• [YOUR TASK]:
Reproduce exactly, and only, the lines below from the one containing "- The IR Bullet camera shall be" through the one containing "- The IR Bullet camera shall have".

---------- PROVIDED DATA ----------

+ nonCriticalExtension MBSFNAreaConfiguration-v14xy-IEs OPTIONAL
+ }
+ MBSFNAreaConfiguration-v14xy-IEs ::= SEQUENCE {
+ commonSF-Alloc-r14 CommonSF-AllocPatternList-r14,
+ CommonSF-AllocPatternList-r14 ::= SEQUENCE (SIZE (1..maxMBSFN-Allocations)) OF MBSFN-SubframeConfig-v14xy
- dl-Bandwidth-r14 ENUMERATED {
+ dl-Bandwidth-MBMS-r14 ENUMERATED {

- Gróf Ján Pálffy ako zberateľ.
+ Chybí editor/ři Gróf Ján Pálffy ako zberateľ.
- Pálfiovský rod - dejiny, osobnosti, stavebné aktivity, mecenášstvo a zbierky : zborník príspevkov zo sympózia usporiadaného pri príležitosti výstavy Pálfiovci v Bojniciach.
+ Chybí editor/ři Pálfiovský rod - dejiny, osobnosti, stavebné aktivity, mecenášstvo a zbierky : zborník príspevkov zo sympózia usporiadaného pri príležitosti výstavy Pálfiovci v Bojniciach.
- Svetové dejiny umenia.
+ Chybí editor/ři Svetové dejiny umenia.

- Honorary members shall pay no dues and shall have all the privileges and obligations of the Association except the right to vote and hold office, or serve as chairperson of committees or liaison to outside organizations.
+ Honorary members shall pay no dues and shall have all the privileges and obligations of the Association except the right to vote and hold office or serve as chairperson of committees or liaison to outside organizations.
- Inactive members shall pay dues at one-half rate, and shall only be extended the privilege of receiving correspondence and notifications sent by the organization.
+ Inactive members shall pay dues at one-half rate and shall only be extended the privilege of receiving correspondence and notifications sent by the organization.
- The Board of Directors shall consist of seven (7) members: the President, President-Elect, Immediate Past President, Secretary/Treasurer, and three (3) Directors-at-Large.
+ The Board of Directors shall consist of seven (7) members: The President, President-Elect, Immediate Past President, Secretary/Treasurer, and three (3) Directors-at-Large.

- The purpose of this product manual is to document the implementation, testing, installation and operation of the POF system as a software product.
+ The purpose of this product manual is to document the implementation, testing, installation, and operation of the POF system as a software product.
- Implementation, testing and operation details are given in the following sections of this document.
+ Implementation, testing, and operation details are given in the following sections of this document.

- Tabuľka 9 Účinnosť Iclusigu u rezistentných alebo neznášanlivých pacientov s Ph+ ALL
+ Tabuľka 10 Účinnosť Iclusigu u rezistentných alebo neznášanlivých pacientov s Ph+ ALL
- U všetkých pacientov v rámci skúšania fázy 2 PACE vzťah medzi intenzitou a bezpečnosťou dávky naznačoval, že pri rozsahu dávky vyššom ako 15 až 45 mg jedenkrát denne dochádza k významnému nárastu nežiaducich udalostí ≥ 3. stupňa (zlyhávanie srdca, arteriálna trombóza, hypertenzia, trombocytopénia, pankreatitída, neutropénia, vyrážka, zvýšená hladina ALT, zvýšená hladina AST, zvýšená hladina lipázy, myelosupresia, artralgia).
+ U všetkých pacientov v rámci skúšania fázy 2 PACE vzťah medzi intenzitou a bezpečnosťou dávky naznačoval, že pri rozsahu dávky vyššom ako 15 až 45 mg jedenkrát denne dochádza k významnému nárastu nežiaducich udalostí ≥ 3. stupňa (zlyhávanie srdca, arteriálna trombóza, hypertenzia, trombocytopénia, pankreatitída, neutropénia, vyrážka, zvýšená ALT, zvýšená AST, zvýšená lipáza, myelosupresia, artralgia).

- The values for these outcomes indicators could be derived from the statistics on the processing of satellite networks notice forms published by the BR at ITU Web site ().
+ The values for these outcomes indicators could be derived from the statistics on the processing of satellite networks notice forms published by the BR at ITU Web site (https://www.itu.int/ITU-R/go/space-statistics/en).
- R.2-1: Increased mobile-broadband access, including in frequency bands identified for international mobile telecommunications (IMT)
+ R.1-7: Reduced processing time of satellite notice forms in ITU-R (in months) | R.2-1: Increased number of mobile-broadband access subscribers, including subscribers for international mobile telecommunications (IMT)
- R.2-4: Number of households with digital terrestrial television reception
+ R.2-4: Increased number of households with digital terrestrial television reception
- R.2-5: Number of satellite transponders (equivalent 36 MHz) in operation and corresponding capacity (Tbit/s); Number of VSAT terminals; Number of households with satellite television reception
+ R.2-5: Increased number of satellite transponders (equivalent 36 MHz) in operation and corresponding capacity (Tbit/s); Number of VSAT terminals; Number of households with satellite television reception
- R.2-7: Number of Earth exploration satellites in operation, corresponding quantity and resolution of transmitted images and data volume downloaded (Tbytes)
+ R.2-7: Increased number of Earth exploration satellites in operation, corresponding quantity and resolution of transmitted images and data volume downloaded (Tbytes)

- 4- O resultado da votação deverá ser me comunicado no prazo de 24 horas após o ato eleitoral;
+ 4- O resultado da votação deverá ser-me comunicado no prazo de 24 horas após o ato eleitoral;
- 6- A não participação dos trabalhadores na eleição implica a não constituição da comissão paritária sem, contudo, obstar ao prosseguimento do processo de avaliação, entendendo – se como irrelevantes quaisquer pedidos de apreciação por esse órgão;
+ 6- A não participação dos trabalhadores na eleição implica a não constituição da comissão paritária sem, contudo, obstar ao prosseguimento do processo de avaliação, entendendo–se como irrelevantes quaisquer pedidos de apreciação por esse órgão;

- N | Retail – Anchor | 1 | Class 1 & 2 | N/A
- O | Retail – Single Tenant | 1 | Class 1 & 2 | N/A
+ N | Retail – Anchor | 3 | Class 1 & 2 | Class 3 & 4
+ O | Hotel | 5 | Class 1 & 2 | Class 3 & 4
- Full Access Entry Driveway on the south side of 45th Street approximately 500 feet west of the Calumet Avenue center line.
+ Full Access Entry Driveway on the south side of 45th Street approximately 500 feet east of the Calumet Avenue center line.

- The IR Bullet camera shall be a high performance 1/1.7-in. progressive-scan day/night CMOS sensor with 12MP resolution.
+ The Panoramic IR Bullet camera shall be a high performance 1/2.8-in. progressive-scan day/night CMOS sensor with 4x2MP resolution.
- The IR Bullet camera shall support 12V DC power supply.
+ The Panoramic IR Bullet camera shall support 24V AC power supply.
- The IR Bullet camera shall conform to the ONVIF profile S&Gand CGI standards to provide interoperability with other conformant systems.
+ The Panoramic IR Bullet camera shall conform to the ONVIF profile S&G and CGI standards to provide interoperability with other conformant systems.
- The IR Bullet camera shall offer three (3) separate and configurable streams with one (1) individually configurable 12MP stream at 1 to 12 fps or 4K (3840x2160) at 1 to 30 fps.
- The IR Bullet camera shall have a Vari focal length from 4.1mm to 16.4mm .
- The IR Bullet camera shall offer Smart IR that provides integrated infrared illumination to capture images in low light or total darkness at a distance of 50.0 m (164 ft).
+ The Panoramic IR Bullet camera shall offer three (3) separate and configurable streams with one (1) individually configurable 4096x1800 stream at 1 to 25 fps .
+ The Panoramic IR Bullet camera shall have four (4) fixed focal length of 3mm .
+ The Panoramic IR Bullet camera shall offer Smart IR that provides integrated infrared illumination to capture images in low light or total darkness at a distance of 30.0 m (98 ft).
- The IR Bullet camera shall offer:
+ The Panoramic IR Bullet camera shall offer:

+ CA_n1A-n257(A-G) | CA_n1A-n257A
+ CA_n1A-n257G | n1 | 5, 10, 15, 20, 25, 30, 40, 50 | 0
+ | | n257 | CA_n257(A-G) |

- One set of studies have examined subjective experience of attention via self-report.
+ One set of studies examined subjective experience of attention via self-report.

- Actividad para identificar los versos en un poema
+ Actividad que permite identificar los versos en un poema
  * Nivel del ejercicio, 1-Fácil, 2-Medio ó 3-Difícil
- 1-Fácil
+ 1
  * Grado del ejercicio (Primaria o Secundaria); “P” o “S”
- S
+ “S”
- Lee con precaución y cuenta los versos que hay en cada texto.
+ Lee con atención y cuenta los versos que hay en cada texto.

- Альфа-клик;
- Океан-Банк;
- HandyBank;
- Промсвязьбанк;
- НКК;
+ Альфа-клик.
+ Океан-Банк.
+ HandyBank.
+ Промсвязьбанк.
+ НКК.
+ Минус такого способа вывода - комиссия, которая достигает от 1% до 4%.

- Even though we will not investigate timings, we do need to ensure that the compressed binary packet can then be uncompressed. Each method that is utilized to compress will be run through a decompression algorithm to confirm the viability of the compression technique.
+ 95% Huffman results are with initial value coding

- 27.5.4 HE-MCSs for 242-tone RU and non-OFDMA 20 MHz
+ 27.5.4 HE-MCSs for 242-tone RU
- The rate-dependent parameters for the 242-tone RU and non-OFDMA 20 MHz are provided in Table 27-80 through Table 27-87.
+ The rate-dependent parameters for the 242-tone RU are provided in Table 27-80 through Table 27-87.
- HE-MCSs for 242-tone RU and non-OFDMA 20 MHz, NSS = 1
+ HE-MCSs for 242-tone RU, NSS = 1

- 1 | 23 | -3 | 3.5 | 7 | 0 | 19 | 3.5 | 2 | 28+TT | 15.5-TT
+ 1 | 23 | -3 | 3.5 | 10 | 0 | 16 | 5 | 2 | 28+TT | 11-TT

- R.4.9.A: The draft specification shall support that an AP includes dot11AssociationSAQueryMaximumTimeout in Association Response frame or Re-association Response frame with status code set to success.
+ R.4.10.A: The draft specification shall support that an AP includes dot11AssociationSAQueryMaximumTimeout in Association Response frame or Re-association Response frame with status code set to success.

----------

• [TASK RESULT]:
- The IR Bullet camera shall be a high performance 1/1.7-in. progressive-scan day/night CMOS sensor with 12MP resolution.
+ The Panoramic IR Bullet camera shall be a high performance 1/2.8-in. progressive-scan day/night CMOS sensor with 4x2MP resolution.
- The IR Bullet camera shall support 12V DC power supply.
+ The Panoramic IR Bullet camera shall support 24V AC power supply.
- The IR Bullet camera shall conform to the ONVIF profile S&Gand CGI standards to provide interoperability with other conformant systems.
+ The Panoramic IR Bullet camera shall conform to the ONVIF profile S&G and CGI standards to provide interoperability with other conformant systems.
- The IR Bullet camera shall offer three (3) separate and configurable streams with one (1) individually configurable 12MP stream at 1 to 12 fps or 4K (3840x2160) at 1 to 30 fps.
- The IR Bullet camera shall have a Vari focal length from 4.1mm to 16.4mm .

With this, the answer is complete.